What needs to be done
What does the data read, word for word, from the line containing "total quantity: 47 -> 50" through its final line? Give those lines only.

::: Records for processing :::

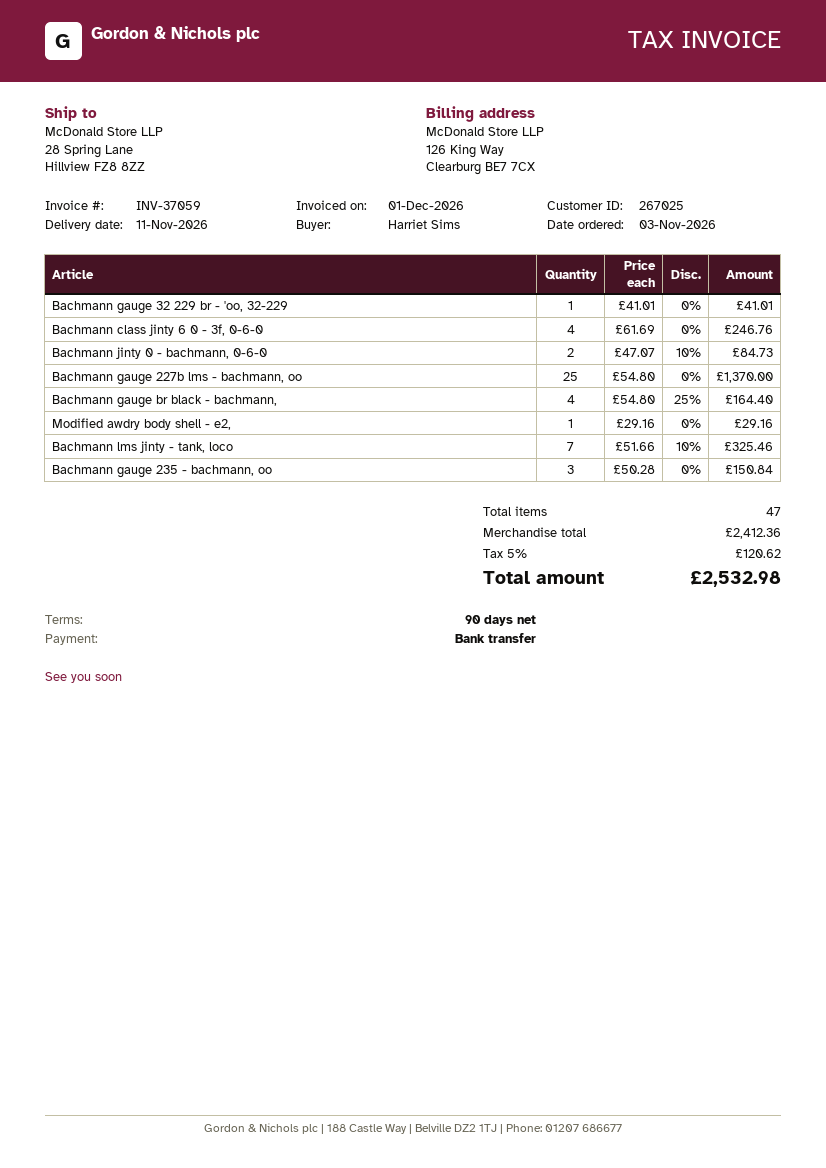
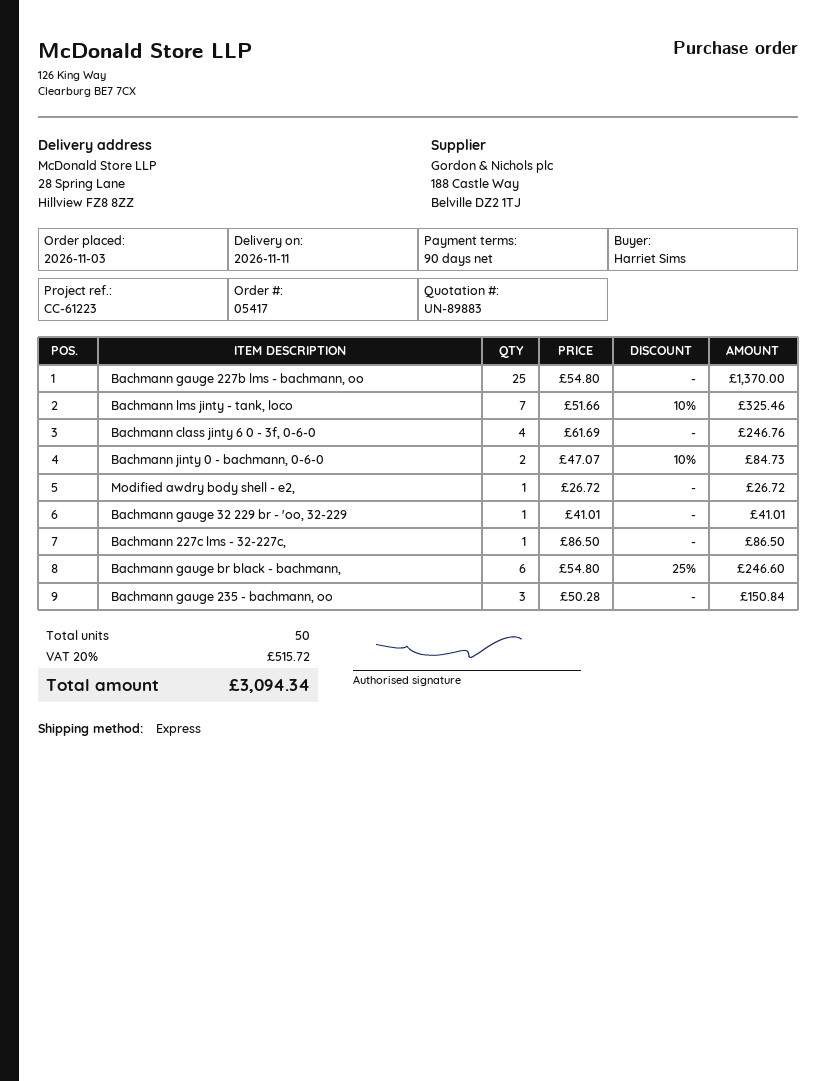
Bachmann gauge br black - bachmann,: 4 x 54.80 - 25% = 164.40 -> 6 x 54.80 - 25% = 246.60
Modified awdry body shell - e2,: 1 x 29.16 = 29.16 -> 1 x 26.72 = 26.72
Bachmann 227c lms - 32-227c,: none -> 1 x 86.50 = 86.50
total quantity: 47 -> 50
tax: 5% = 120.62 -> 20% = 515.72
total: 2532.98 -> 3094.34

:::

Response to this task
total quantity: 47 -> 50
tax: 5% = 120.62 -> 20% = 515.72
total: 2532.98 -> 3094.34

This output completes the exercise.